§ Problem: Repeat the stretch of entries below from the line with "[271,684,761,702] LGPL, for" through the line with "[270,773,327,786] zeromq -> (348, 1037) none". Include both ends and add nothing.

§ The data:
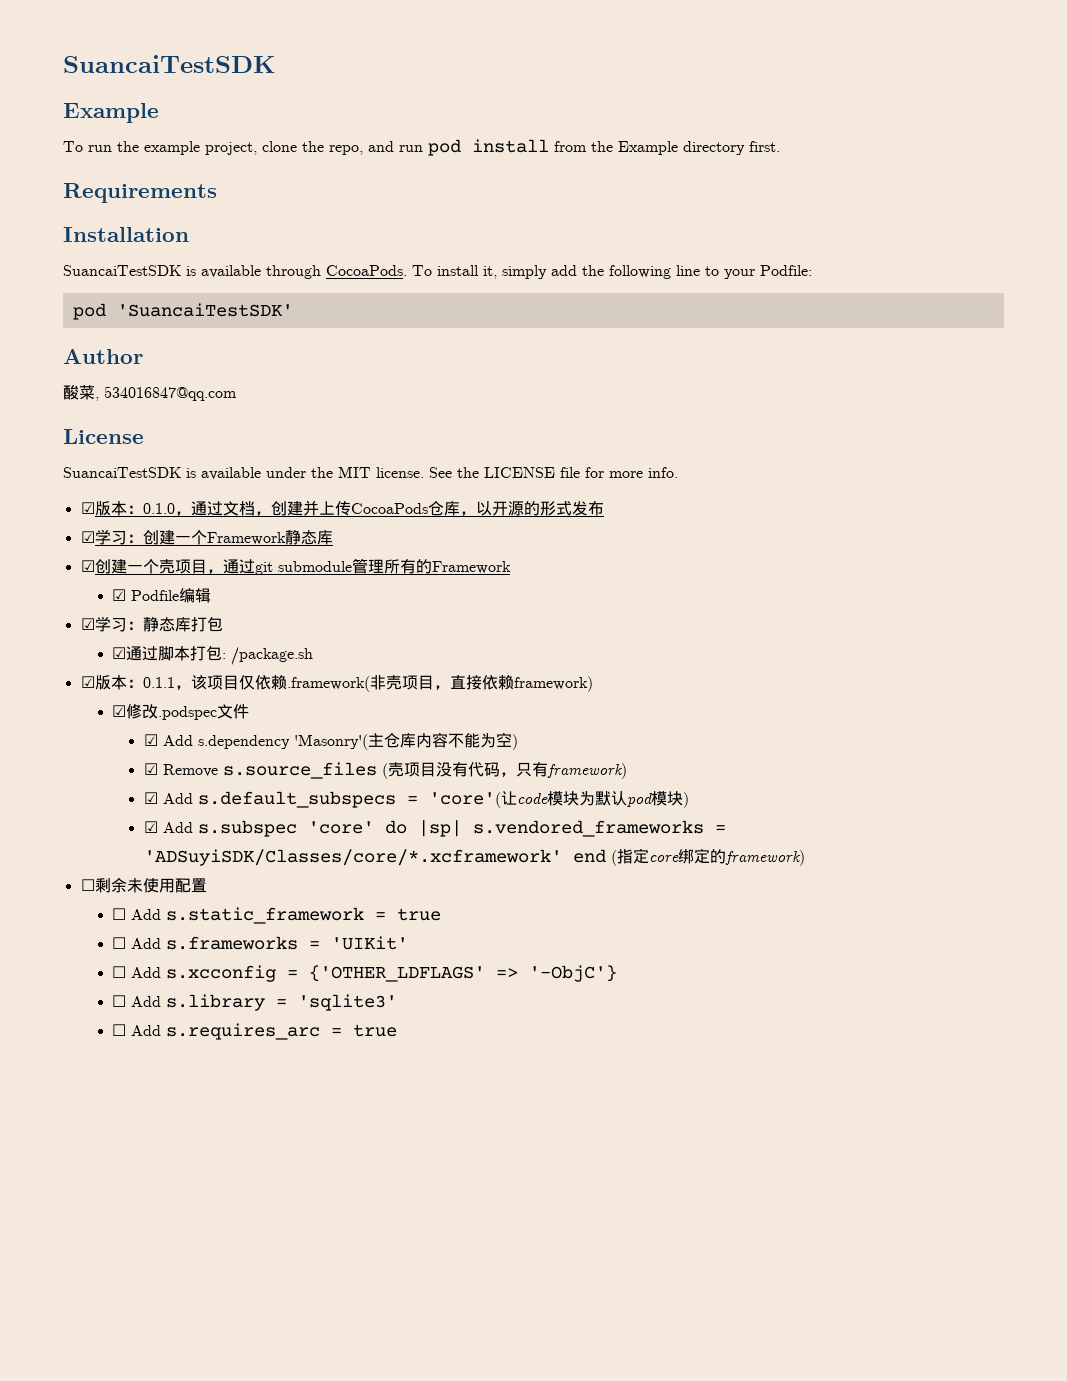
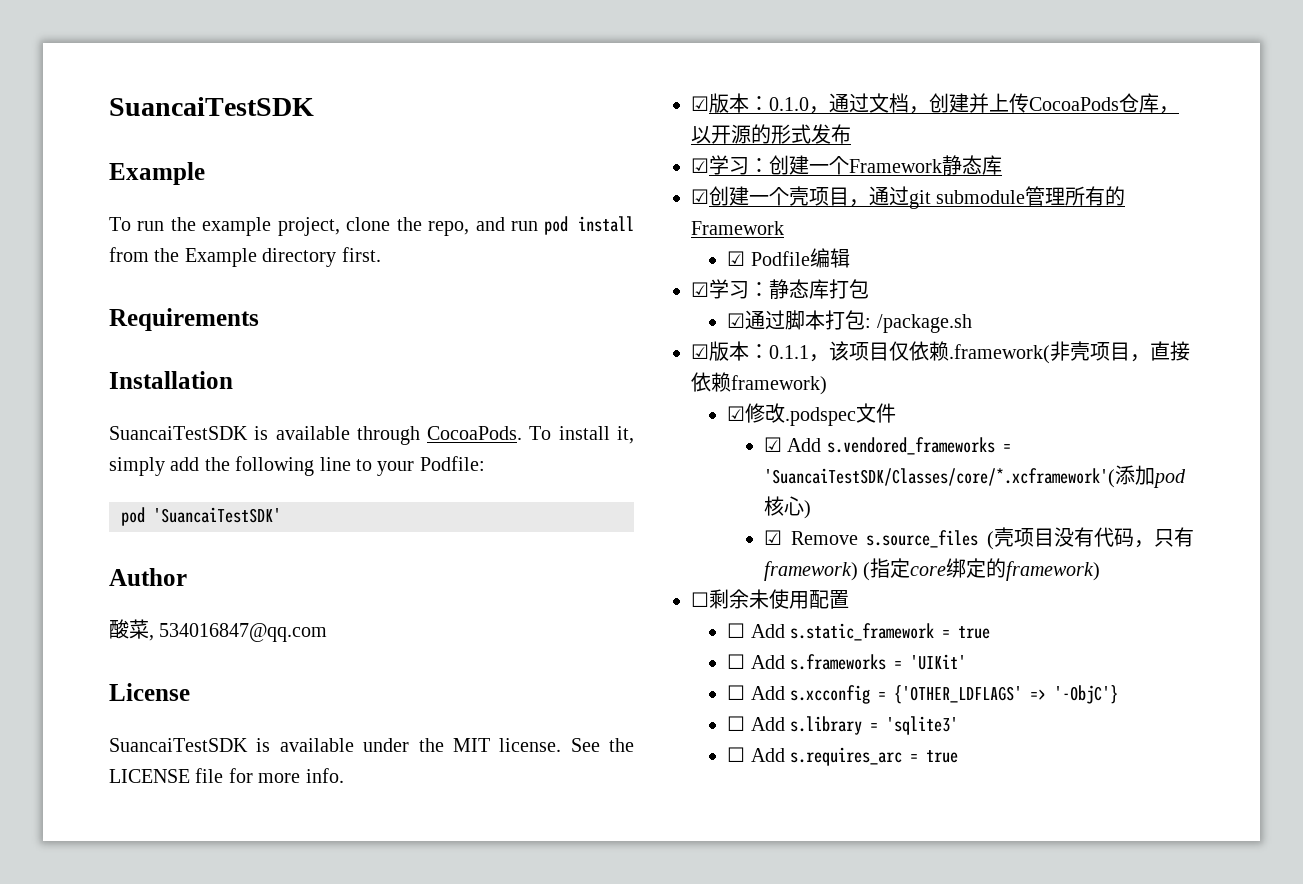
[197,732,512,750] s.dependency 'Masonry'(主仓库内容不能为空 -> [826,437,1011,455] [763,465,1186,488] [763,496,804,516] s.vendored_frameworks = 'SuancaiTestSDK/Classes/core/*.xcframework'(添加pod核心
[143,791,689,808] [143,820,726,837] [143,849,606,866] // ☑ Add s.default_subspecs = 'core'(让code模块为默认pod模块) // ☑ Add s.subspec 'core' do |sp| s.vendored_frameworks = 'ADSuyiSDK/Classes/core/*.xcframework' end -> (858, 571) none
---
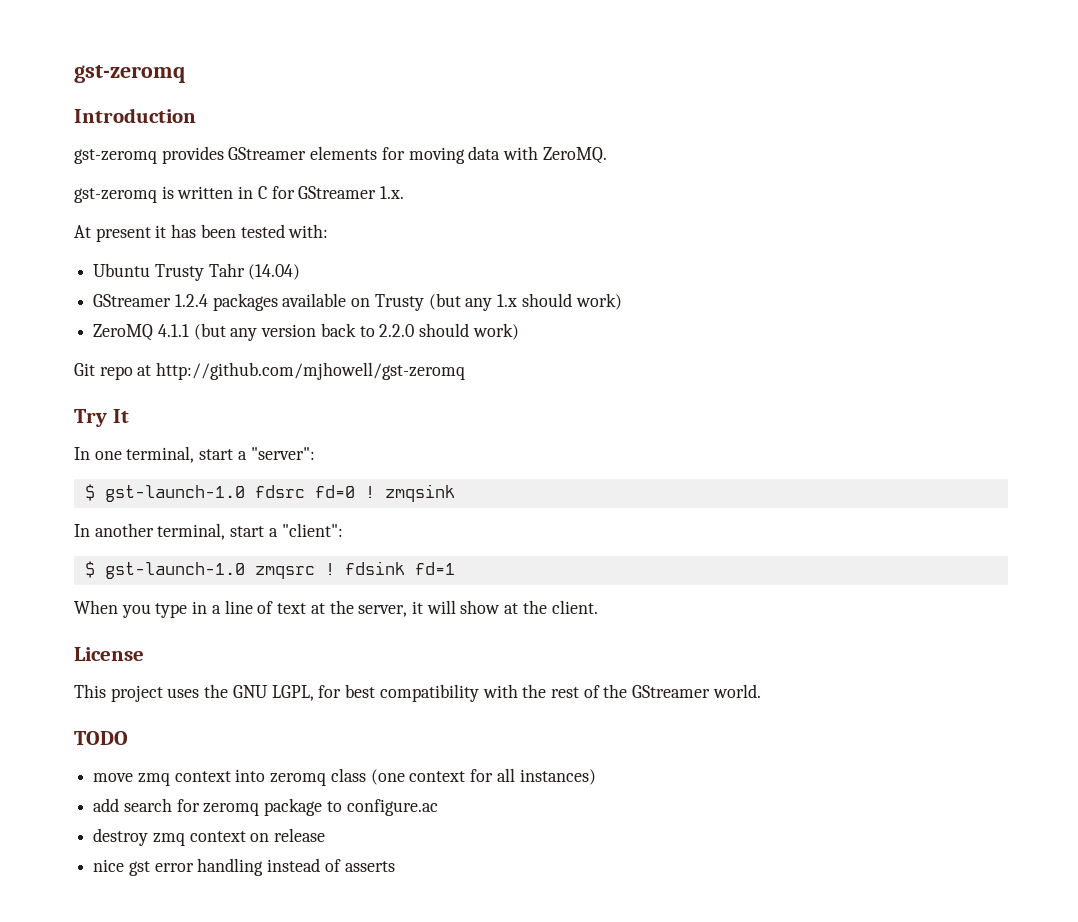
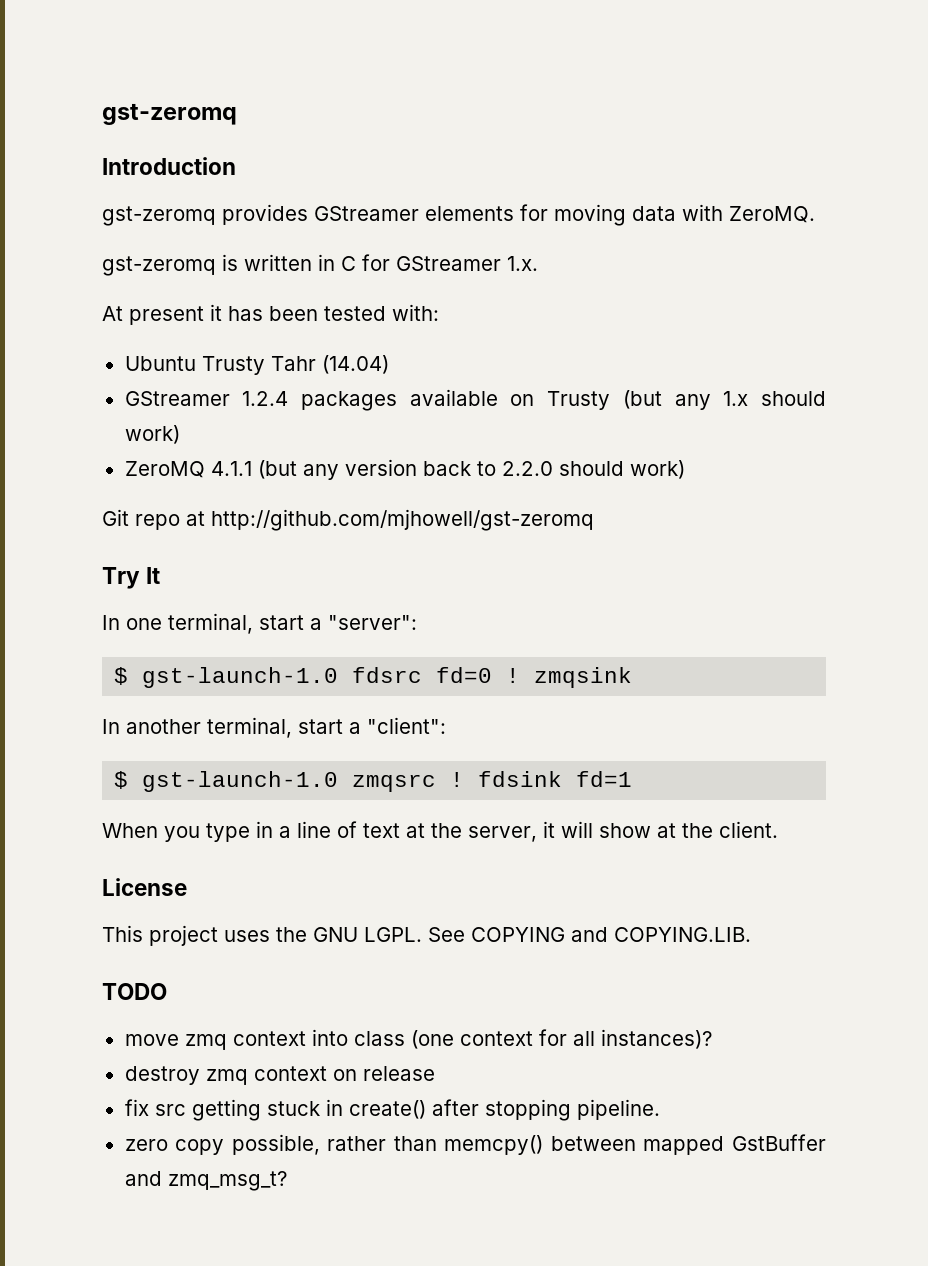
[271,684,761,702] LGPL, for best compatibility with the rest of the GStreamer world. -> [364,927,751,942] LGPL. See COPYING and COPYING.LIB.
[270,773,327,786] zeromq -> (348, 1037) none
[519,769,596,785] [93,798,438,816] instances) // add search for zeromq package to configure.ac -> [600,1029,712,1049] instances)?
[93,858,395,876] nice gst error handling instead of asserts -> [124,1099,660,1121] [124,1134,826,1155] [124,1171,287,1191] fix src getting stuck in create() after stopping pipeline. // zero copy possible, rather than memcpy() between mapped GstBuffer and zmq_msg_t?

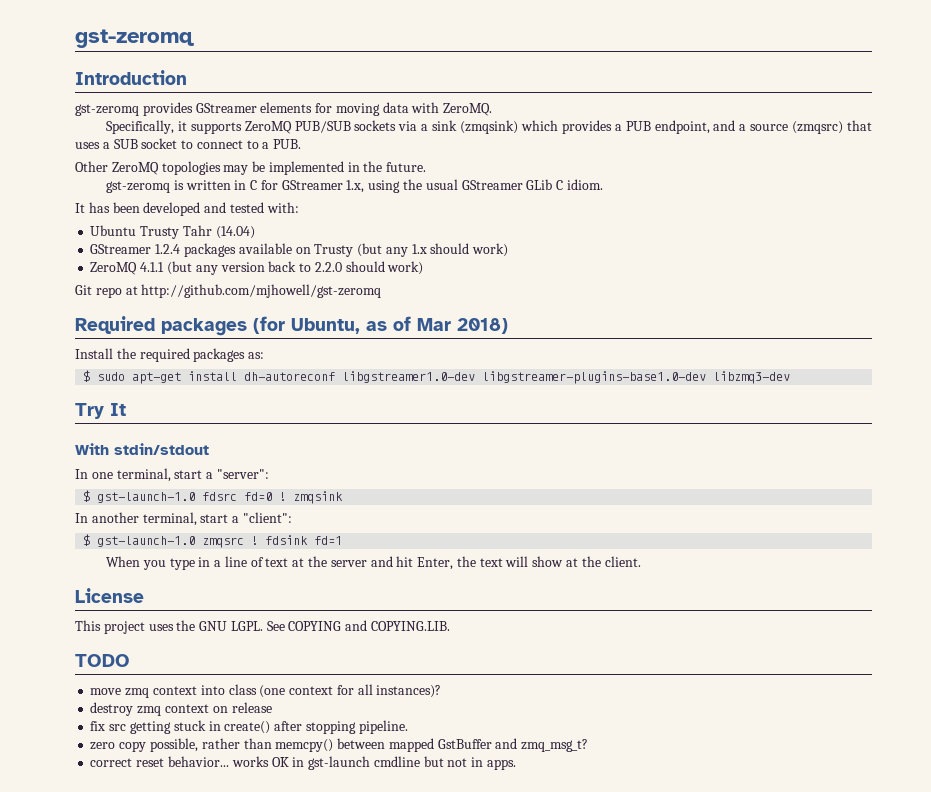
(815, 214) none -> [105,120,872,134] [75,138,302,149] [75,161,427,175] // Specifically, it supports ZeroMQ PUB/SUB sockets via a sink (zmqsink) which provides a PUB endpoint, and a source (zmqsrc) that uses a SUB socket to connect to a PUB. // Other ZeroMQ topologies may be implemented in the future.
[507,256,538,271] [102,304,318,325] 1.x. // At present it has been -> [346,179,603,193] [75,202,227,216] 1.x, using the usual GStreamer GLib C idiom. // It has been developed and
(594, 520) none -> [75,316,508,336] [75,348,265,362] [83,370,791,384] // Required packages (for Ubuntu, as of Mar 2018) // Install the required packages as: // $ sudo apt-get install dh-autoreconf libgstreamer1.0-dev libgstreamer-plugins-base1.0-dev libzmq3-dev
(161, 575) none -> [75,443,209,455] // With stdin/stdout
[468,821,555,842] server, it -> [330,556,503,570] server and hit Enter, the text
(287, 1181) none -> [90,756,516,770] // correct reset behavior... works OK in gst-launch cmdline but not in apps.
...
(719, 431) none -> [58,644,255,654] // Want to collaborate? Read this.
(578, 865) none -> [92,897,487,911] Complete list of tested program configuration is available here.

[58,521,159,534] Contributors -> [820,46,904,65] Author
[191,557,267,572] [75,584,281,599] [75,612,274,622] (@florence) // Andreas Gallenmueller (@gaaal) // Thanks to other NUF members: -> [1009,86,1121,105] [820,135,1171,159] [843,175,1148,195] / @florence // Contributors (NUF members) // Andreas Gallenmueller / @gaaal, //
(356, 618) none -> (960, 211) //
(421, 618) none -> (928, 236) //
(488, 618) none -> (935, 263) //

§ Exercise answer:
[271,684,761,702] LGPL, for best compatibility with the rest of the GStreamer world. -> [364,927,751,942] LGPL. See COPYING and COPYING.LIB.
[270,773,327,786] zeromq -> (348, 1037) none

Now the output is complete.